Gordon Julie, Xiao Shiyun, Hughes Bernard, Su Dong-ming, Navarre Samuel P, Condie Brian G, Manley Nancy R
Department of Genetics, University of Georgia, Athens, GA 30602, USA.
BMC Dev Biol. 2007 Jun 18;7:69. doi: 10.1186/1471-213X-7-69.
Thymic epithelial cells (TECs) promote thymocyte maturation and are required for the early stages of thymocyte development and for positive selection. However, investigation of the mechanisms by which TECs perform these functions has been inhibited by the lack of genetic tools. Since the Foxn1 gene is expressed in all presumptive TECs from the early stages of thymus organogenesis and broadly in the adult thymus, it is an ideal locus for driving gene expression in differentiating and mature TECs.
We generated two knock-in alleles of Foxn1 by inserting IRES-Cre or IRES-lacZ cassettes into the 3' UTR of the Foxn1 locus. We simultaneously electroporated the two targeting vectors to generate the two independent alleles in the same experiment, demonstrating the feasibility of multiplex gene targeting at this locus. Our analysis shows that the knockin alleles drive expression of Cre or lacZ in all TECs in the fetal thymus. Furthermore, the knockin alleles express Cre or lacZ in a Foxn1-like pattern without disrupting Foxn1 function as determined by phenotype analysis of Foxn1 knockin/Foxn1 null compound heterozygotes.
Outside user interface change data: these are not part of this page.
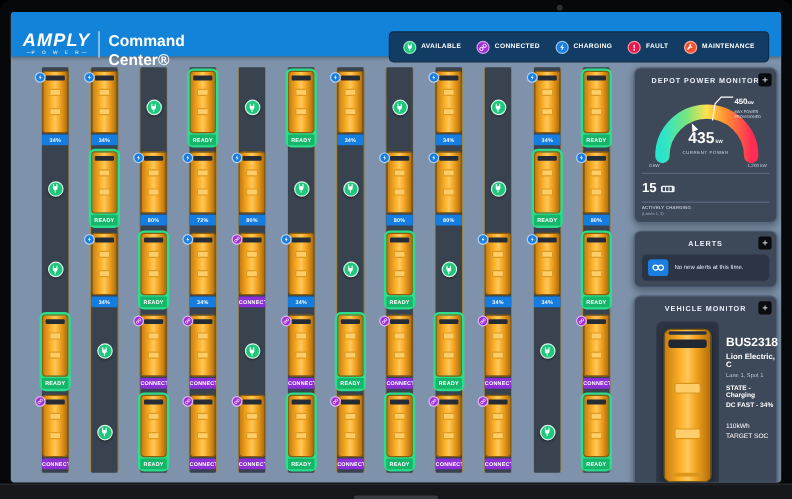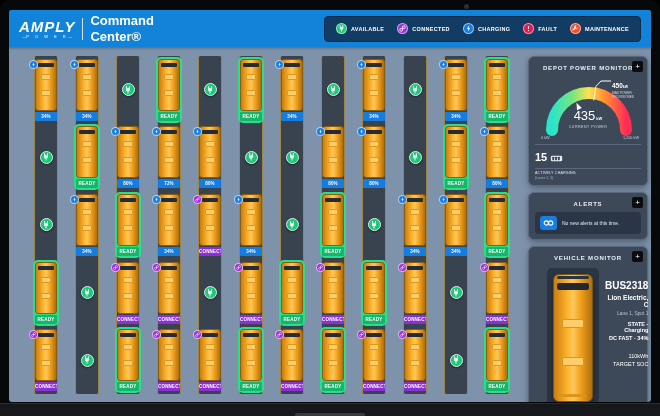--- a/index.html
+++ b/index.html
@@ -11,22 +11,22 @@
     border-radius:50%; background:#2e2f33; }
   .chin { position:absolute; left:0; right:0; bottom:0; height:13px;
     background:#17181b; border-top:1px solid #2a2b2f; }
   .chin::after { content:""; position:absolute; left:50%; bottom:0; width:70px; height:3px;
     margin-left:-35px; background:#3a3b40; border-radius:2px 2px 0 0; }
 
   .screen { position:absolute; left:9px; top:10px; width:642px; height:392px;
     background:#7e93ab; border-radius:3px; overflow:hidden; display:flex; flex-direction:column; }
 
   
-  .topbar { height:37px; background:#1283d8; display:flex; align-items:center;
-    padding:0 10px; gap:7px; box-shadow:0 1px 3px rgba(0,0,0,.35); flex:none; }
+  .topbar { height:37px; background:#1283d8; display:flex; 
+    padding:16px 10px; gap:7px; box-shadow:0 1px 3px rgba(0,0,0,.35); flex:none; }
   .brand { color:#fff; text-align:center; line-height:1; }
   .brand-name { font-weight:bold; font-style:italic; font-size:15px; letter-spacing:1px; }
   .brand-sub { font-size:4px; letter-spacing:2.5px; margin-top:1px; }
   .brand-sub::before, .brand-sub::after { content:"—"; letter-spacing:0; }
   .brand-divider { width:1px; height:22px; background:rgba(255,255,255,.8); }
   .product { color:#fff; font-size:13px; font-weight:bold; width:48px; line-height:1.2; }
   .dropdown { background:#fff; border-radius:3px; height:21px; width:102px; display:flex;
     align-items:center; justify-content:space-between; padding:0 7px; font-size:8px;
     font-weight:bold; color:#0d2b4e; cursor:pointer; }
   .dropdown svg { width:9px; height:6px; flex:none; }
@@ -80,21 +80,21 @@
   .panel-head { position:relative; height:12px; display:flex; align-items:center;
     justify-content:center; margin-bottom:2px; }
   .panel-head h3 { font-size:6px; font-weight:bold; letter-spacing:.8px; color:#e9eff8; }
   .plus { position:absolute; right:-2px; top:-1px; width:11px; height:11px; background:#0a0c10;
     color:#fff; border:none; border-radius:2px; font-size:8px; line-height:9px;
     text-align:center; padding:0; cursor:pointer; }
 
   .gauge-wrap { position:relative; height:64px; }
   .gauge-svg { display:block; margin:0 auto; width:106px; height:64px; }
   .gauge-center { position:absolute; left:0; right:0; top:30px; text-align:center; }
-  .gauge-center .big { font-size:13px; font-weight:normal; }
+  .gauge-center .big { font-size:13px; font-weight:bold; }
   .gauge-center .unit { font-size:4px; font-weight:bold; margin-left:1px; }
   .cur-label { font-size:3.6px; letter-spacing:.5px; color:#cfd9e6; margin-top:1px; }
   .g-min { position:absolute; left:6px; bottom:0; font-size:3.8px; color:#c2cedd; }
   .g-max { position:absolute; right:2px; bottom:0; font-size:3.8px; color:#c2cedd; }
   .callout { position:absolute; right:0; top:-2px; width:29px; line-height:1.15; }
   .callout .co-val { font-size:6.5px; font-weight:bold; }
   .callout .co-unit { font-size:3.5px; font-weight:bold; }
   .co-label { font-size:3.2px; color:#d5dee9; }
 
   .p-divider { height:1px; background:#5a6880; margin:4px 0 3px; }
@@ -107,21 +107,21 @@
     margin-top:2px; padding-top:2px; letter-spacing:.2px; }
   .stat-sub { font-size:3.4px; color:#9fb0c4; margin-top:1px; }
 
   .alert-row { background:#2c3545; border-radius:4px; padding:4px 5px; display:flex;
     align-items:center; gap:5px; }
   .alert-icon { width:17px; height:14px; background:#1a7de0; border-radius:3px; flex:none;
     display:flex; align-items:center; justify-content:center; }
   .alert-icon svg { width:11px; height:8px; }
   .alert-text { font-size:5px; color:#dfe8f2; }
 
-  .veh-body { display:flex; gap:6px; padding:2px 12px 1px;text-align:right; }
+  .veh-body { display:flex; gap:6px; padding:2px 12px 1px; }
   .veh-busbox { width:52px; height:140px; background:#2c3544; border-radius:5px; flex:none;
     display:flex; align-items:center; justify-content:center; }
   .bus-big { width:40px; height:128px; border-radius:6px; position:relative;
     background:linear-gradient(90deg,#c87d10,#ffb32a 35%,#ffc85e 50%,#f0a01c 70%,#b06e0e);
     border:1px solid #7a5a12; box-shadow:0 2px 5px rgba(0,0,0,.4); }
   .vb-front { position:absolute; top:1px; left:3px; right:3px; height:3px; background:#2c3340;
     border-radius:2px; }
   .vb-ws { position:absolute; top:8px; left:3px; right:3px; height:7px; background:#222831;
     border-radius:2px; }
   .vb-hatch { position:absolute; left:8px; right:8px; height:9px; background:#ffce6b;

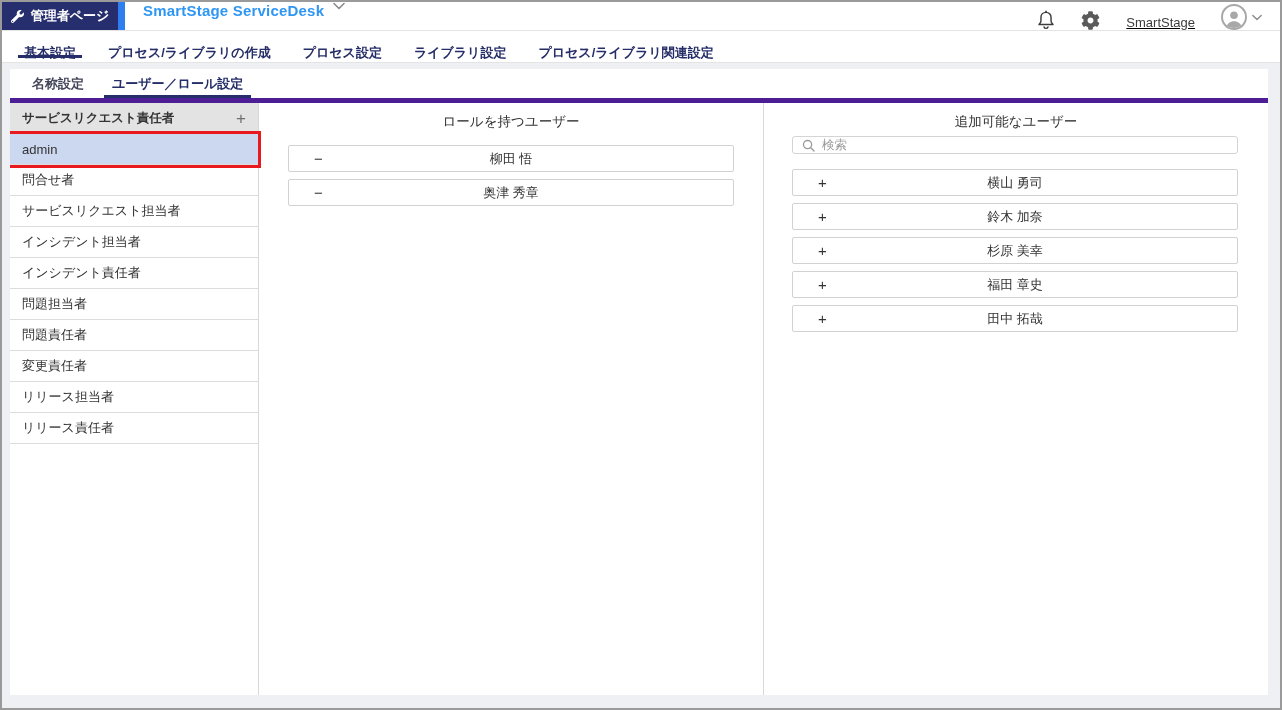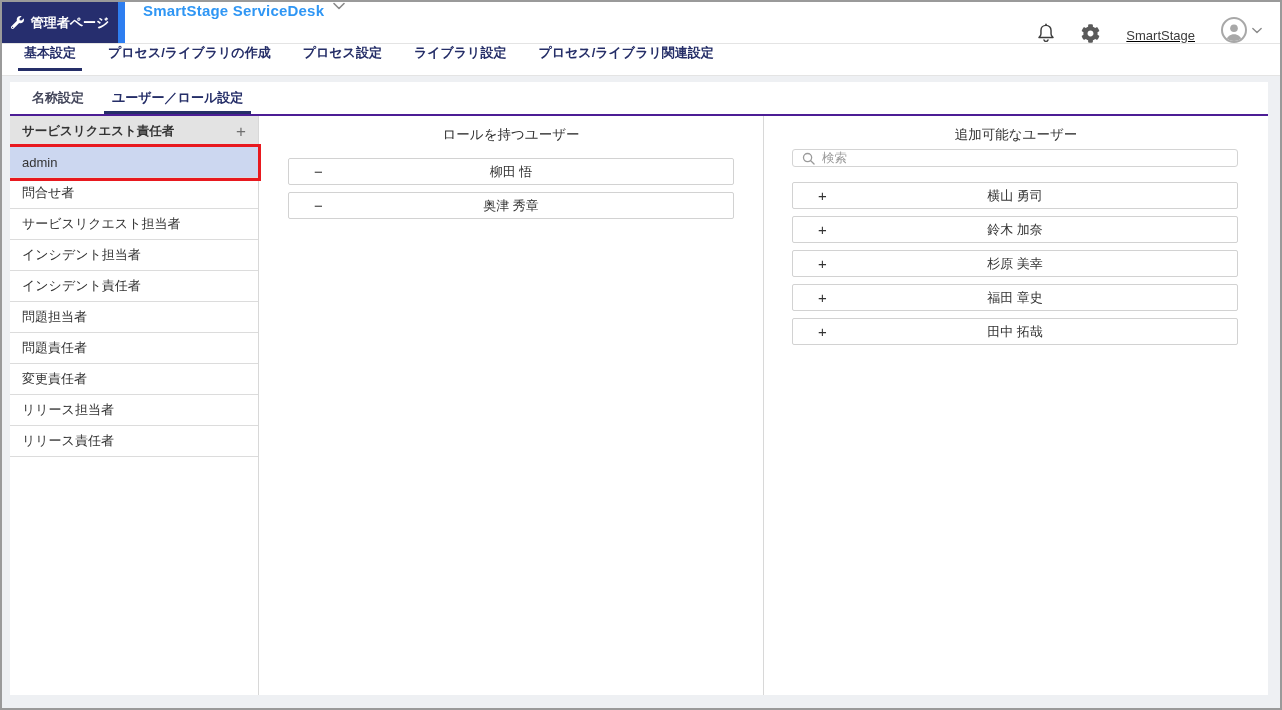--- a/index.html
+++ b/index.html
@@ -4,40 +4,40 @@
 <style>
   * { margin:0; padding:0; box-sizing:border-box; }
   html,body { width:1282px; height:710px; }
   body { font-family:"Liberation Sans","DejaVu Sans",sans-serif; }
   .viewport {
     width:1282px; height:710px; border:2px solid #9a9a9a;
     background:#eef0f3; display:flex; flex-direction:column; overflow:hidden;
   }
 
   
-  .topbar { height:42px; background:#fff; border-bottom:1px solid #e4e4e4; display:flex; align-items:stretch; flex-shrink:0; }
+  .topbar { height:29px; background:#fff; border-bottom:1px solid #e4e4e4; display:flex; align-items:stretch; flex-shrink:0; }
   .admin-badge { width:116px; background:#262e6e; color:#fff; display:flex; align-items:center; justify-content:center; gap:7px; font-size:13px; font-weight:bold; }
   .accent-bar { width:7px; background:#2e7ef0; }
   .app-title-wrap { display:flex; align-items:flex-start; margin-left:18px; gap:9px; cursor:pointer; }
   .app-title { color:#2f96f4; font-size:15px; font-weight:bold; letter-spacing:.2px; }
   .topbar-right { margin-left:auto; display:flex; align-items:flex-end; gap:26px; padding-right:18px;text-decoration:underline; }
   .icon-btn { display:flex; align-items:center; justify-content:center; cursor:pointer; }
   .account-name { font-size:13px; color:#3c3c3c; }
   .avatar-wrap { display:flex; align-items:center; gap:5px; cursor:pointer; }
   .avatar { width:26px; height:26px; border-radius:50%; border:2px solid #a8a8a8; display:flex; align-items:flex-end; justify-content:center; overflow:hidden; background:#fff; }
 
   
   .main-tabs { height:32px; background:#fff; border-bottom:1px solid #e4e4e4; display:flex; align-items:stretch; padding-left:6px; flex-shrink:0; }
-  .main-tab { position:relative; display:flex; align-items:flex-start; padding:0 16px; font-size:13px; font-weight:bold; color:#252e68; cursor:pointer; }
+  .main-tab { position:relative; display:flex; align-items:flex-end; padding:0 16px; font-size:13px; font-weight:bold; color:#252e68; cursor:pointer; }
   .main-tab.active::after { content:""; position:absolute; left:10px; right:10px; bottom:4px; height:3px; background:#252e68; }
 
   
   .page-body { flex:1; padding:6px 12px 13px 8px; overflow:hidden; }
   .panel { background:#fff; height:100%; display:flex; flex-direction:column; }
-  .sub-tabs { height:34px; border-bottom:2px solid #4c1d95; display:flex; align-items:stretch; padding-left:8px; flex-shrink:0; }
+  .sub-tabs { height:34px; border-bottom:5px solid #4c1d95; display:flex; align-items:stretch; padding-left:8px; flex-shrink:0; }
   .sub-tab { position:relative; display:flex; align-items:center; padding:0 14px; font-size:13px; font-weight:bold; color:#43465a; cursor:pointer; }
   .sub-tab.active { color:#252e68; }
   .sub-tab.active::after { content:""; position:absolute; left:6px; right:6px; bottom:0; height:3px; background:#252e68; }
 
   .columns { flex:1; display:flex; overflow:hidden; }
   .col-divider { width:1px; background:#d8d8d8; }
 
   
   .col-roles { width:248px; flex-shrink:0; display:flex; flex-direction:column; }
   .roles-header { height:31px; background:#e3e3e3; display:flex; align-items:center; padding:0 12px; flex-shrink:0; }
These data show that multiplex gene targeting into the 3' UTR of the Foxn1 locus is an efficient method to express any gene of interest in TECs from the earliest stage of thymus organogenesis. The resulting alleles will make possible new molecular and genetic studies of TEC differentiation and function. We also discuss evidence indicating that gene targeting into the 3' UTR is a technique that may be broadly applicable for the generation of genetically neutral driver strains.
胸腺上皮细胞(TECs)促进胸腺细胞成熟,是胸腺细胞发育早期阶段及阳性选择所必需的。然而,由于缺乏遗传工具,对TECs执行这些功能的机制的研究受到了阻碍。由于Foxn1基因从胸腺器官发生的早期阶段开始就在所有假定的TECs中表达,并且在成年胸腺中广泛表达,因此它是在分化和成熟的TECs中驱动基因表达的理想位点。
我们通过将IRES-Cre或IRES-lacZ盒插入Foxn1基因座的3'UTR中,生成了两个Foxn1基因敲入等位基因。我们在同一实验中同时电穿孔两个靶向载体以产生两个独立的等位基因,证明了在该基因座进行多重基因靶向的可行性。我们的分析表明,敲入等位基因在胎儿胸腺的所有TECs中驱动Cre或lacZ的表达。此外,通过对Foxn1敲入/Foxn1缺失复合杂合子的表型分析确定,敲入等位基因以类似Foxn1的模式表达Cre或lacZ,而不会破坏Foxn1的功能。
这些数据表明,对Foxn1基因座的3'UTR进行多重基因靶向是一种在胸腺器官发生的最早阶段在TECs中表达任何感兴趣基因的有效方法。产生的等位基因将使TEC分化和功能的新分子和遗传研究成为可能。我们还讨论了证据,表明对3'UTR进行基因靶向是一种可能广泛适用于生成遗传中性驱动菌株的技术。